*** Opening of Given records ***
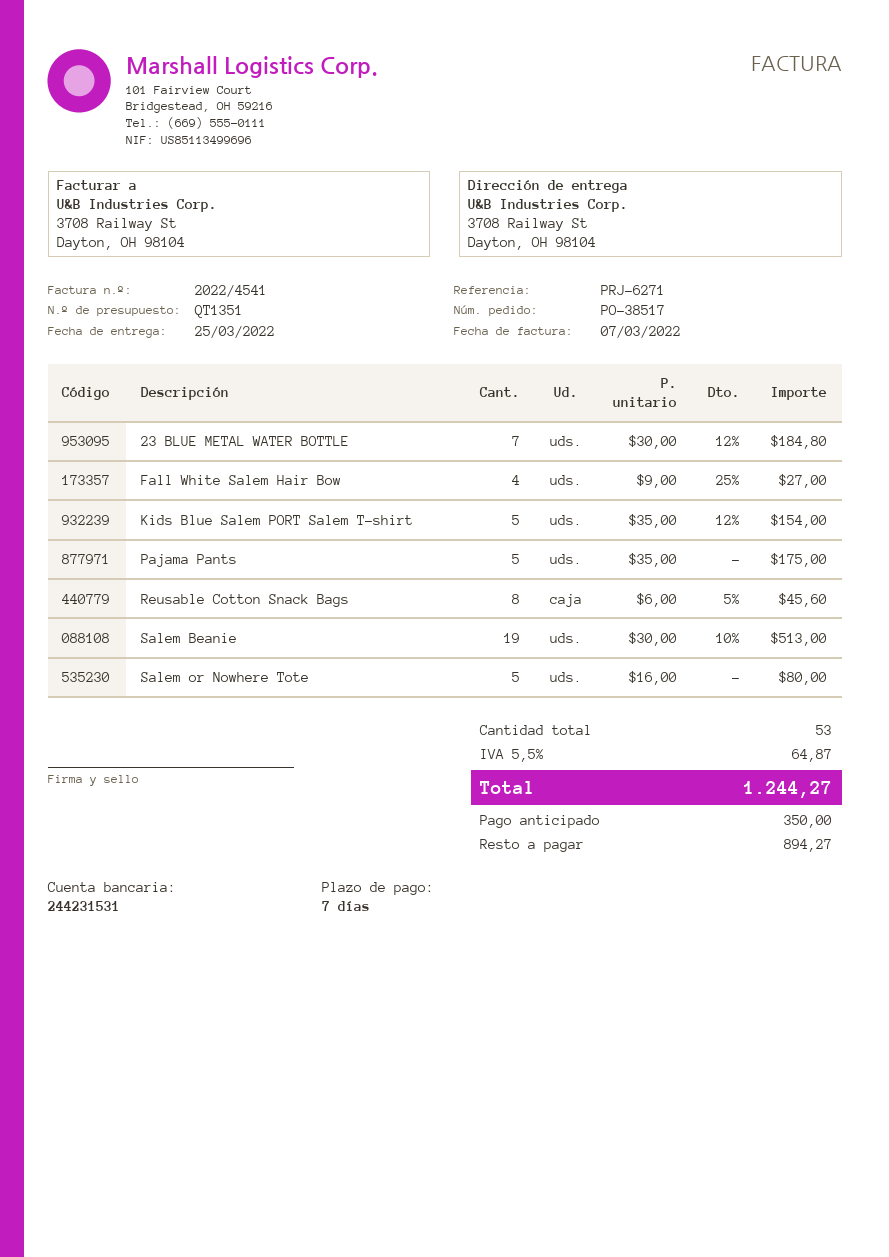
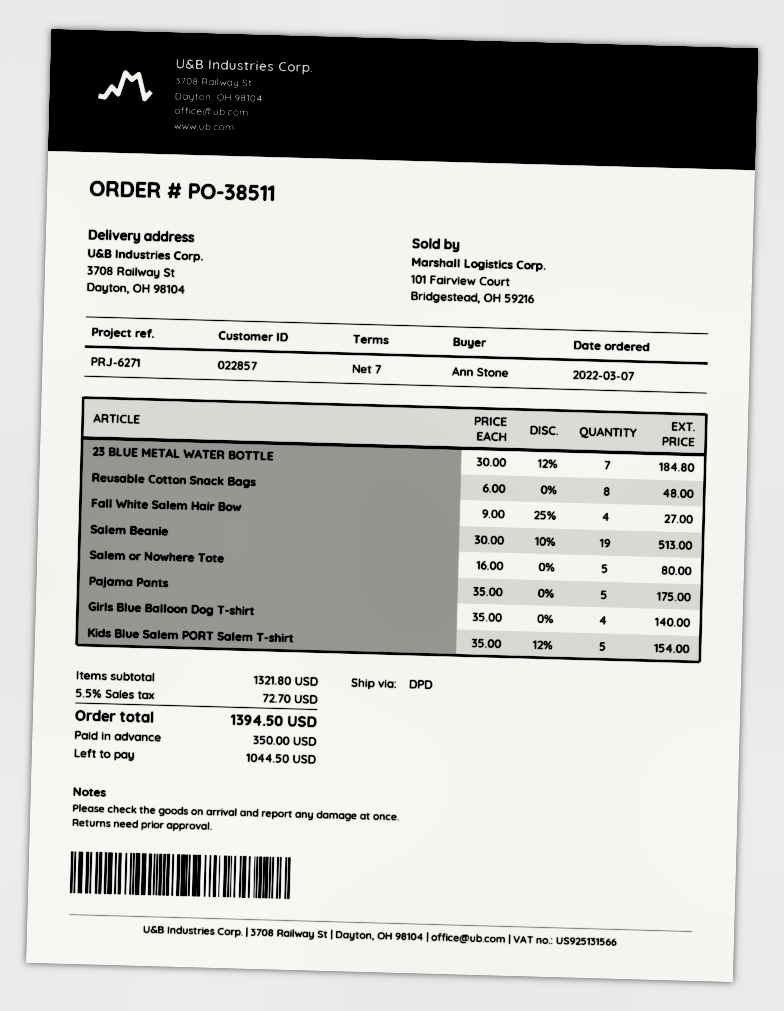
order number: PO-38517 -> PO-38511
Reusable Cotton Snack Bags: 8 x 6.00 - 5% = 45.60 -> 8 x 6.00 = 48.00
Girls Blue Balloon Dog T-shirt: none -> 4 x 35.00 = 140.00
tax: 5.5% = 64.87 -> 5.5% = 72.70
total: 1244.27 -> 1394.50
balance: 894.27 -> 1044.50

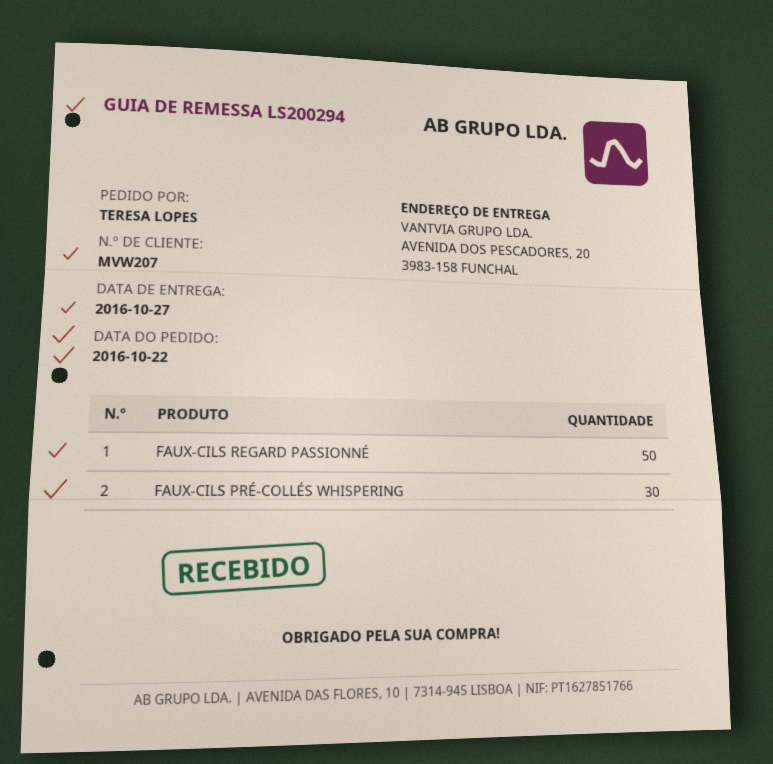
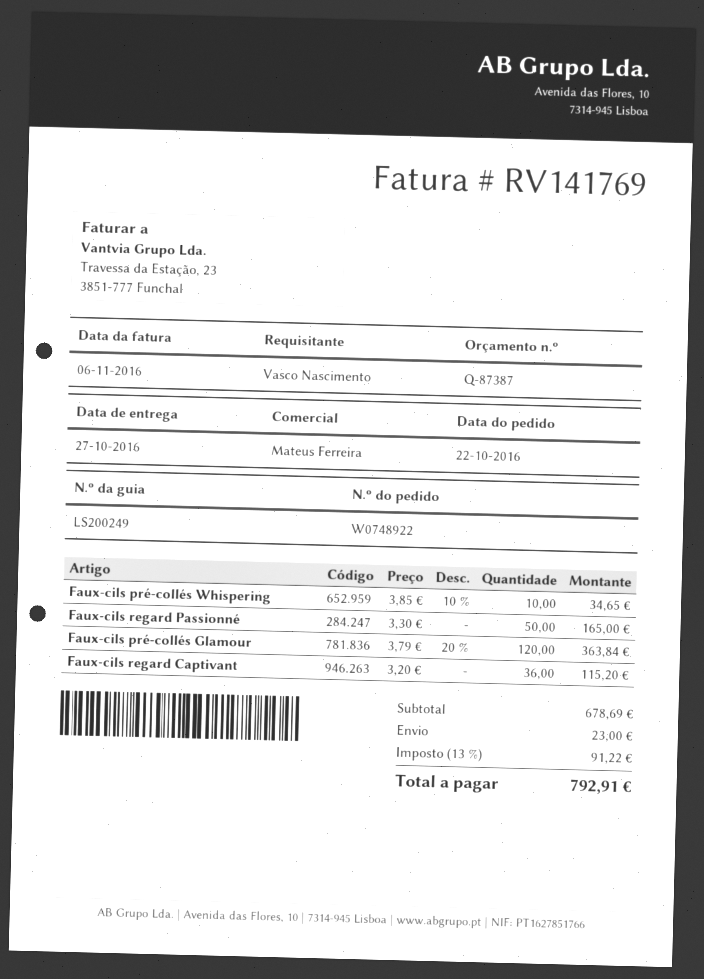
delivery note number: LS200294 -> LS200249
ordered by: TERESA LOPES -> Vasco Nascimento
FAUX-CILS PRÉ-COLLÉS WHISPERING: 30 -> 10
Faux-cils pré-collés Glamour: none -> 120
Faux-cils regard Captivant: none -> 36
*** Close of Given records ***
* **What is being asked**
If a line in the material above holds "none", copy it.

* **Response**
Girls Blue Balloon Dog T-shirt: none -> 4 x 35.00 = 140.00
Faux-cils pré-collés Glamour: none -> 120
Faux-cils regard Captivant: none -> 36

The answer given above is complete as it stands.